As I was writing this, I got a response from the program app’s support team. As expected, there’s no way to export the weight data. Also, they think syncing the scale with two different apps is liable to cause connectivity problems, so that’s out, too. Which means that the time I took dictating my weight history was well spent. Also well spent was the few minutes it took to write this little five-step shortcut, called Weight Today. It asks me for today’s weight and adds a line to the CSV file with the date and that weight. This is a semi-automated way of keeping the weight.csv
file up to date.
Step | Action | Comment |
---|---|---|
1 | Get today’s date | |
2 | Format the date as yyyy-mm-dd | |
3 | Ask the user for today’s weight | |
4 | Assemble the date,weight line | |
5 | Append the line to the CSV file |
I’m not linking to a downloadable version of the shortcut because it has the path to the weight.csv
file on my Mac built in to Step 5. It’s not hard to build yourself.
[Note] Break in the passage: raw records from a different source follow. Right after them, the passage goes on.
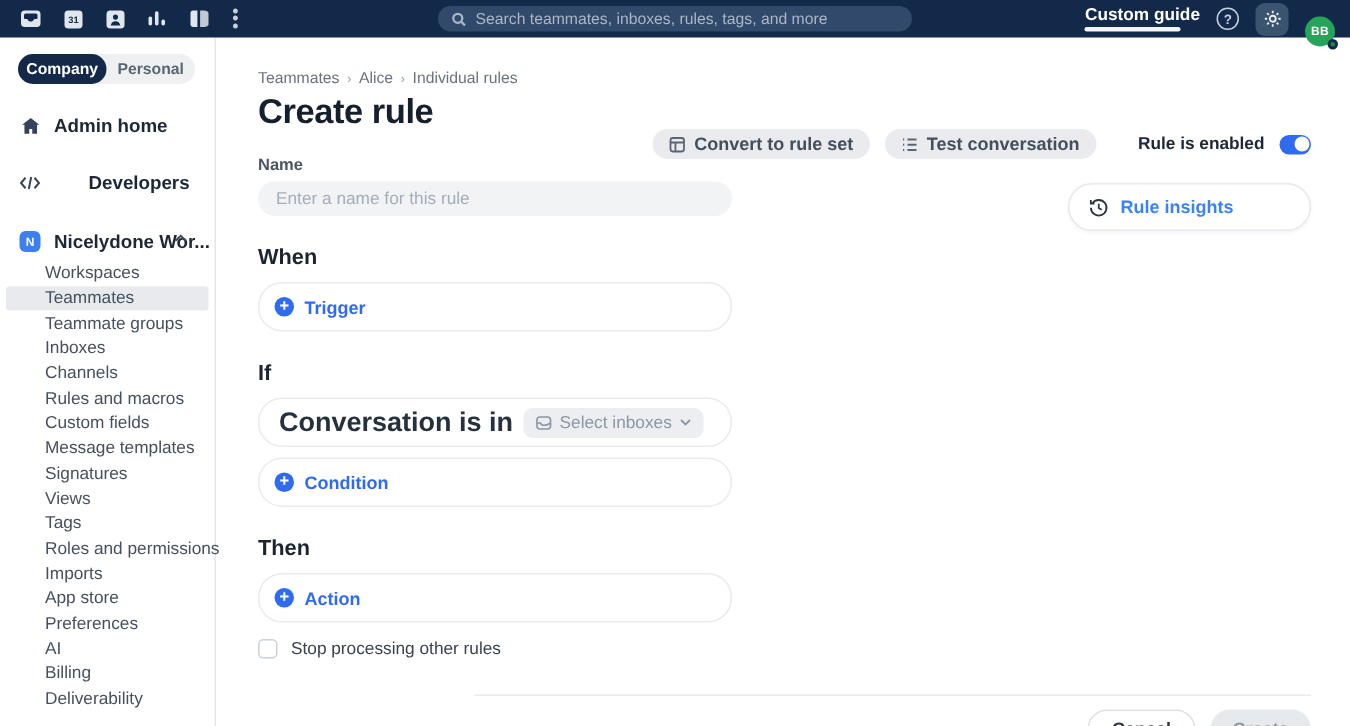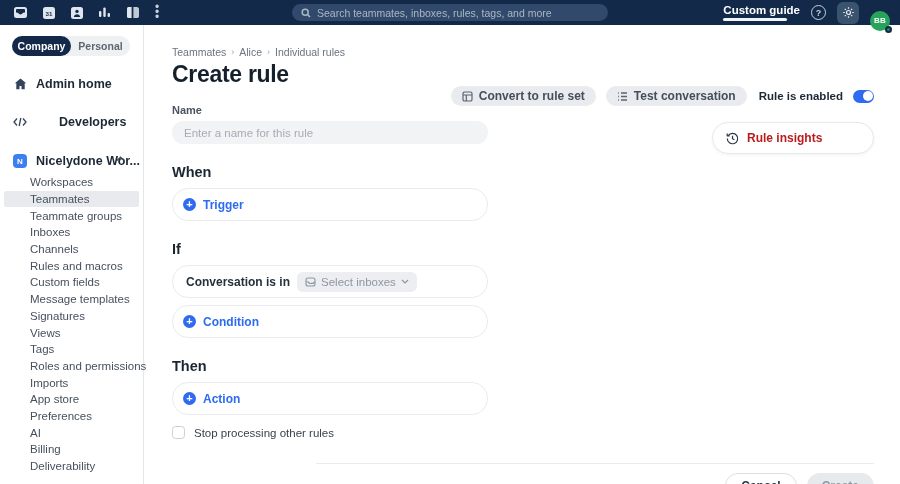--- a/index.html
+++ b/index.html
@@ -59,7 +59,7 @@
   .pill-btn { height:20px; background:#e9ebee; border-radius:11px; display:flex; align-items:center; gap:6px; padding:0 11px;
               font-size:12px; font-weight:600; color:#444f5b; }
   .pill-btn .pb-icon { color:#5a6572; display:flex; }
-  .enabled-label { font-size:11.5px; font-weight:700; color:#1d2835; margin-left:2px; }
+  .enabled-label { font-size:11.5px; font-weight:700; color:#1d2835; margin-left:18px; }
   .toggle { width:21px; height:13px; border-radius:7px; background:#2e6bf0; position:relative; }
   .toggle .knob { position:absolute; right:1.5px; top:1.5px; width:10px; height:10px; background:#fff; border-radius:50%; }
 

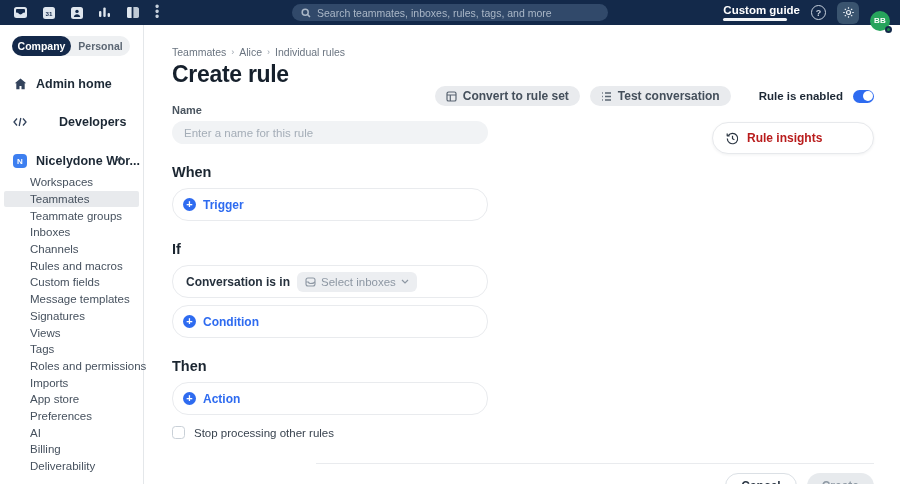--- a/index.html
+++ b/index.html
@@ -72,7 +72,7 @@
   .insights-card { position:absolute; top:97px; right:26px; width:162px; height:32px; background:#fff; border:1px solid #e7e9ec;
                    border-radius:16px; box-shadow:0 1px 3px rgba(20,30,45,.06); display:flex; align-items:center; gap:8px; padding:0 13px; }
   .insights-card .ic { color:#2a3542; display:flex; }
-  .insights-card .txt { font-size:12px; font-weight:700; color:#b91c1c; }
+  .insights-card .txt { font-size:12px; font-weight:700; color:#3b82f6; }
 
   .section-h { margin:20px 0 0 28px; font-size:14.5px; font-weight:700; color:#1a2530; }
   .card { margin:8px 0 0 28px; width:316px; height:33px; background:#fff; border:1.5px solid #e9ebee; border-radius:16px;

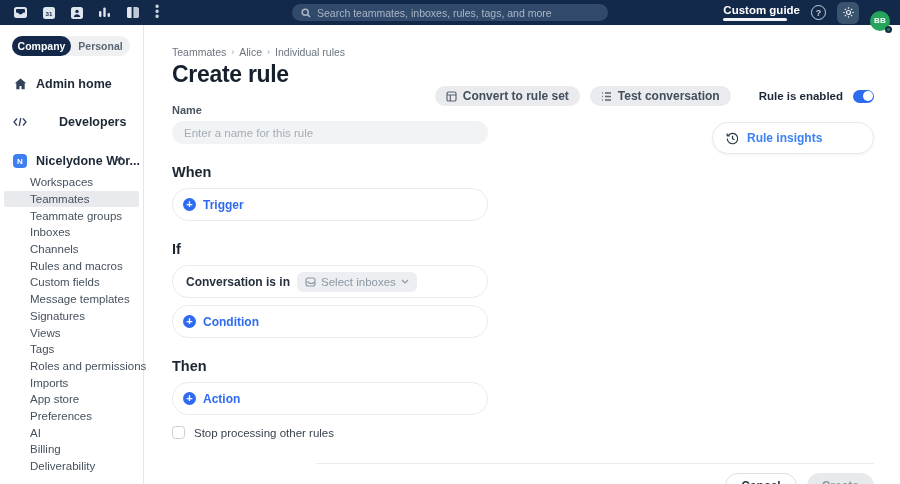--- a/index.html
+++ b/index.html
@@ -80,7 +80,7 @@
   .plus-circle { width:13px; height:13px; border-radius:50%; background:#2e6bf0; color:#fff; font-size:11px; font-weight:700;
                  display:flex; align-items:center; justify-content:center; line-height:1; flex:0 0 auto; }
   .blue-label { color:#2e6bf0; font-size:12px; font-weight:700; }
-  .cond-text { font-size:12px; font-weight:700; color:#26313d; }
+  .cond-text { font-size:18px; font-weight:700; color:#26313d; }
   .select-pill { height:20px; background:#eceef1; border-radius:6px; display:flex; align-items:center; gap:5px; padding:0 8px; }
   .select-pill .sp-icon { color:#8d97a3; display:flex; }
   .select-pill .sp-label { font-size:11.5px; color:#8d97a3; }

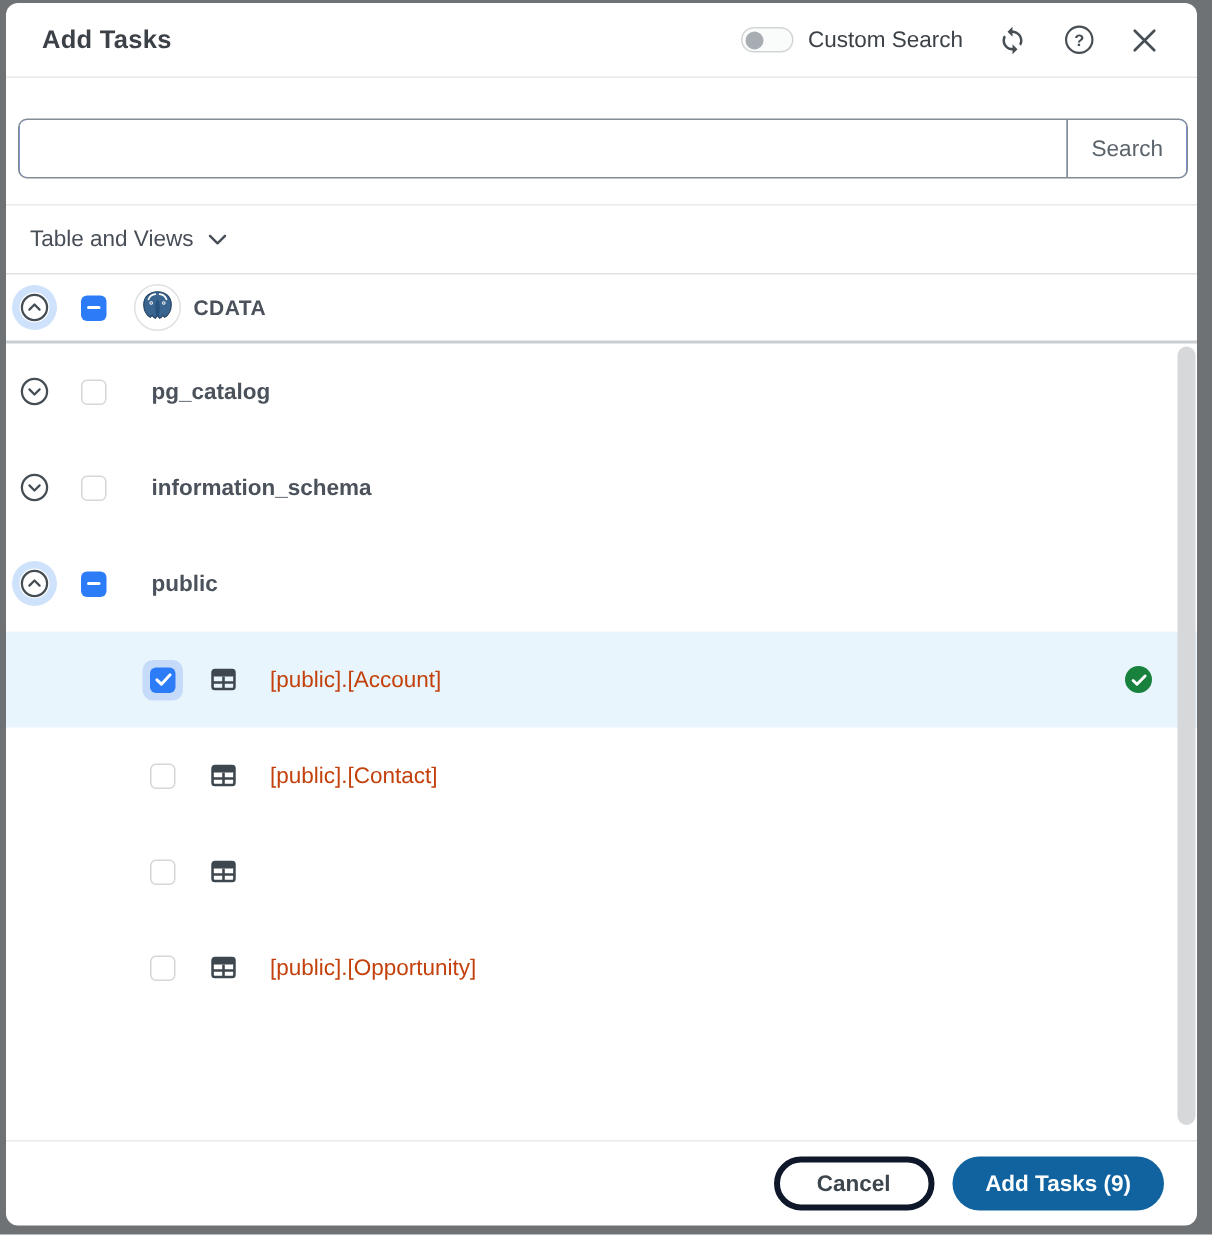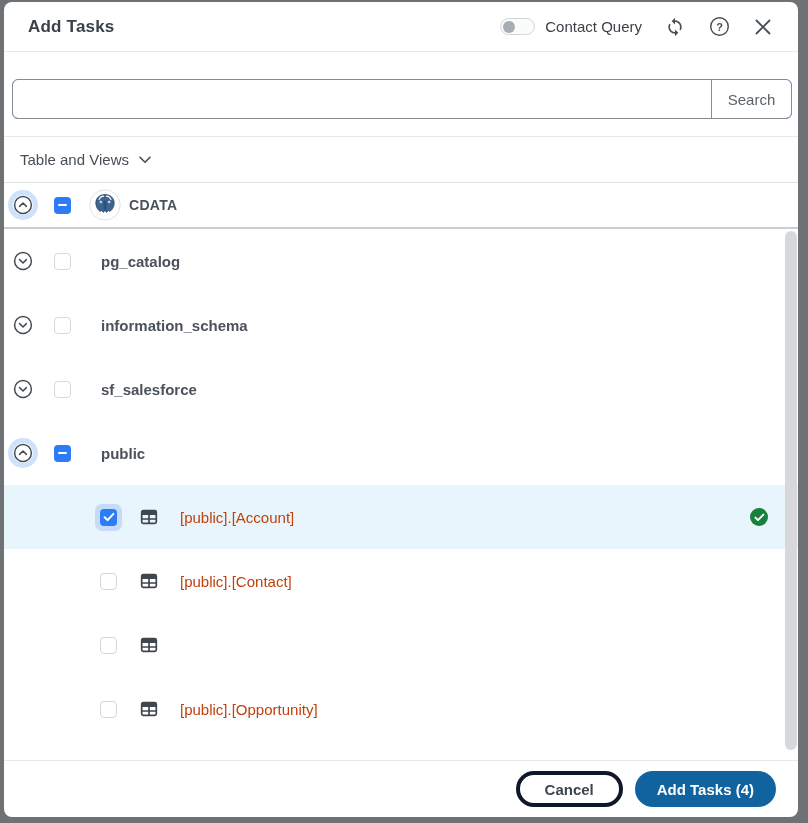--- a/index.html
+++ b/index.html
@@ -97,7 +97,7 @@
       <div class="toggle">
         <div class="knob"></div>
       </div>
-      <div class="toggle-label">Contact Query</div>
+      <div class="toggle-label">Custom Search</div>
       <div class="icon-btn">
         <svg width="20" height="20" viewBox="0 0 24 24" fill="currentColor">
           <path d="M12 4V1L8 5l4 4V6c3.31 0 6 2.69 6 6 0 1.01-.25 1.97-.7 2.8l1.46 1.46C19.54 15.03 20 13.57 20 12c0-4.42-3.58-8-8-8zm0 14c-3.31 0-6-2.69-6-6 0-1.01.25-1.97.7-2.8L5.24 7.74C4.46 8.97 4 10.43 4 12c0 4.42 3.58 8 8 8v3l4-4-4-4v3z"></path>

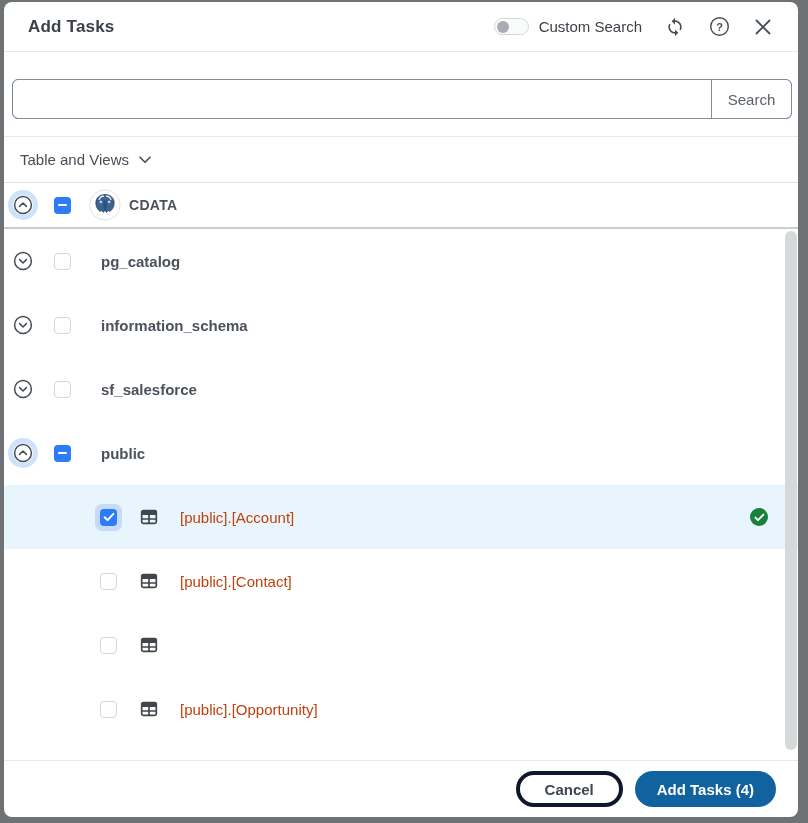--- a/index.html
+++ b/index.html
@@ -183,16 +183,6 @@
       <div class="schema-label">information_schema</div>
     </div>
 
-    <div class="row schema-row">
-      <div class="chev-circle">
-        <svg width="20" height="20" viewBox="0 0 20 20">
-          <circle cx="10" cy="10" r="8.4" fill="none" stroke="#454d54" stroke-width="1.5"></circle>
-          <path d="M6.6 8.6 L10 12 L13.4 8.6" fill="none" stroke="#454d54" stroke-width="1.5" stroke-linecap="round" stroke-linejoin="round"></path>
-        </svg>
-      </div>
-      <div class="cb unchecked ml-cb"></div>
-      <div class="schema-label">sf_salesforce</div>
-    </div>
 
     <div class="row schema-row">
       <div class="chev-circle open">

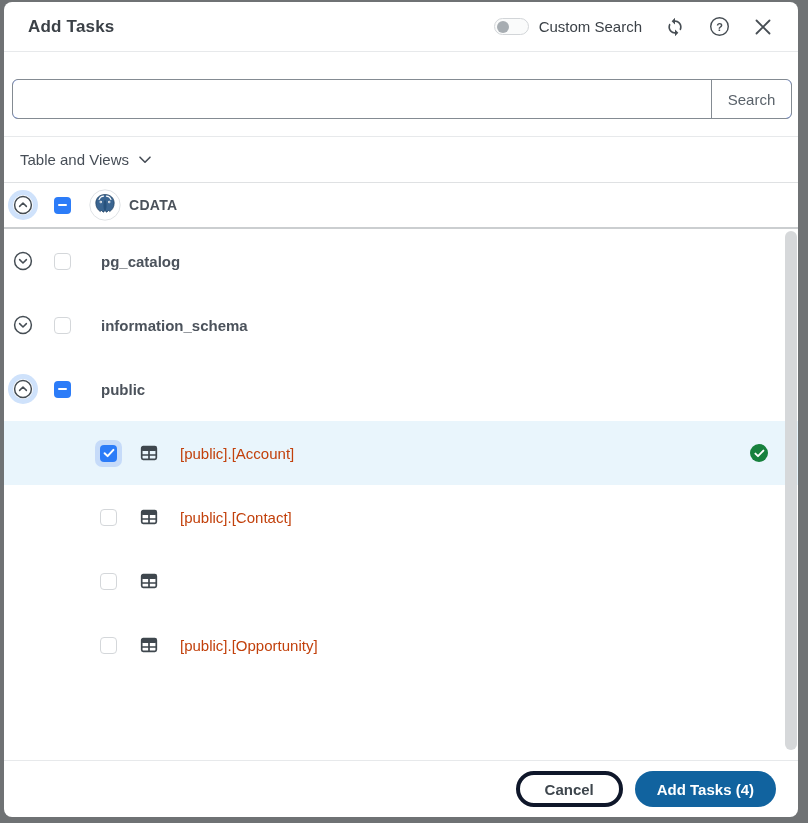--- a/index.html
+++ b/index.html
@@ -266,7 +266,7 @@
 
   <div class="ftr">
     <button class="btn btn-cancel">Cancel</button>
-    <button class="btn btn-primary">Add Tasks (4)</button>
+    <button class="btn btn-primary">Add Tasks (9)</button>
   </div>
 
 </div>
Although entering the weight myself (like an animal) isn’t my preference, I have to have the phone with me when I get on the scale to sync with the program app. So it’s only a matter of launching the shortcut, which I do from a widget on my home screen, and then typing a number. Probably takes less time than launching a dedicated smart scale app.